What you need to do: Nothing in the data may be altered; the answer is a verbatim copy of it.

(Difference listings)
════

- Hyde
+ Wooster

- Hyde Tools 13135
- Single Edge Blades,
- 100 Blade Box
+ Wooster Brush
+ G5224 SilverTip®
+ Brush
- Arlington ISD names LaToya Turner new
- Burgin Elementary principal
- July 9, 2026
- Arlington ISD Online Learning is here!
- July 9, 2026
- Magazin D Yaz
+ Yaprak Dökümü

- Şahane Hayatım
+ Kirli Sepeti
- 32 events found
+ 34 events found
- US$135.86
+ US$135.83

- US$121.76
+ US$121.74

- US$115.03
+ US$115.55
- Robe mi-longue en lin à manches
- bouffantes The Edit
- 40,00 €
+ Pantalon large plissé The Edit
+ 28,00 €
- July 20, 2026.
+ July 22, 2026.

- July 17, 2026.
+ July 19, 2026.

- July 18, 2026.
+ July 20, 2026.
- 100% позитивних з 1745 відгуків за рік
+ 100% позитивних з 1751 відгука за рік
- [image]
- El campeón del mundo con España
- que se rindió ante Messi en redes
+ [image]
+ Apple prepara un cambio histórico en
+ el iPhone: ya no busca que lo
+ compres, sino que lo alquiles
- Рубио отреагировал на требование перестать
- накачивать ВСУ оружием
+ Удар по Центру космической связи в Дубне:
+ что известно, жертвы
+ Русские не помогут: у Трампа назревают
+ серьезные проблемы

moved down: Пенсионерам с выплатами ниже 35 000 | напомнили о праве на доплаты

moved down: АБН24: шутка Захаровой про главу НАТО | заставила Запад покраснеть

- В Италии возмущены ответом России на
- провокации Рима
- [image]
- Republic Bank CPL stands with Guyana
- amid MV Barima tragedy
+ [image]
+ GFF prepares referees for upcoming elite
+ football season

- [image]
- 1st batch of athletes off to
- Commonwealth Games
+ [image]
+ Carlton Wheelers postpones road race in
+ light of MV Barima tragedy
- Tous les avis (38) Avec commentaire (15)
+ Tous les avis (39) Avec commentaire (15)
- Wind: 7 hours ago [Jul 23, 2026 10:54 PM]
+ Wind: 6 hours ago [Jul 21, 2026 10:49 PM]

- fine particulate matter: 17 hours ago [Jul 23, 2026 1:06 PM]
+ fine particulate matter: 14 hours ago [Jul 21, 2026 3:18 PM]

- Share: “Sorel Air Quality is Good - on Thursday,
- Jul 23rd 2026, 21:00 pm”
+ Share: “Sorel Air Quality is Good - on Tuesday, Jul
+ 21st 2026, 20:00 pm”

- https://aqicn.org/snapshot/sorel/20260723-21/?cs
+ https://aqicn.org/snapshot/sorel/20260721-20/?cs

════

Response area:
- Hyde
+ Wooster

- Hyde Tools 13135
- Single Edge Blades,
- 100 Blade Box
+ Wooster Brush
+ G5224 SilverTip®
+ Brush
- Arlington ISD names LaToya Turner new
- Burgin Elementary principal
- July 9, 2026
- Arlington ISD Online Learning is here!
- July 9, 2026
- Magazin D Yaz
+ Yaprak Dökümü

- Şahane Hayatım
+ Kirli Sepeti
- 32 events found
+ 34 events found
- US$135.86
+ US$135.83

- US$121.76
+ US$121.74

- US$115.03
+ US$115.55
- Robe mi-longue en lin à manches
- bouffantes The Edit
- 40,00 €
+ Pantalon large plissé The Edit
+ 28,00 €
- July 20, 2026.
+ July 22, 2026.

- July 17, 2026.
+ July 19, 2026.

- July 18, 2026.
+ July 20, 2026.
- 100% позитивних з 1745 відгуків за рік
+ 100% позитивних з 1751 відгука за рік
- [image]
- El campeón del mundo con España
- que se rindió ante Messi en redes
+ [image]
+ Apple prepara un cambio histórico en
+ el iPhone: ya no busca que lo
+ compres, sino que lo alquiles
- Рубио отреагировал на требование перестать
- накачивать ВСУ оружием
+ Удар по Центру космической связи в Дубне:
+ что известно, жертвы
+ Русские не помогут: у Трампа назревают
+ серьезные проблемы

moved down: Пенсионерам с выплатами ниже 35 000 | напомнили о праве на доплаты

moved down: АБН24: шутка Захаровой про главу НАТО | заставила Запад покраснеть

- В Италии возмущены ответом России на
- провокации Рима
- [image]
- Republic Bank CPL stands with Guyana
- amid MV Barima tragedy
+ [image]
+ GFF prepares referees for upcoming elite
+ football season

- [image]
- 1st batch of athletes off to
- Commonwealth Games
+ [image]
+ Carlton Wheelers postpones road race in
+ light of MV Barima tragedy
- Tous les avis (38) Avec commentaire (15)
+ Tous les avis (39) Avec commentaire (15)
- Wind: 7 hours ago [Jul 23, 2026 10:54 PM]
+ Wind: 6 hours ago [Jul 21, 2026 10:49 PM]

- fine particulate matter: 17 hours ago [Jul 23, 2026 1:06 PM]
+ fine particulate matter: 14 hours ago [Jul 21, 2026 3:18 PM]

- Share: “Sorel Air Quality is Good - on Thursday,
- Jul 23rd 2026, 21:00 pm”
+ Share: “Sorel Air Quality is Good - on Tuesday, Jul
+ 21st 2026, 20:00 pm”

- https://aqicn.org/snapshot/sorel/20260723-21/?cs
+ https://aqicn.org/snapshot/sorel/20260721-20/?cs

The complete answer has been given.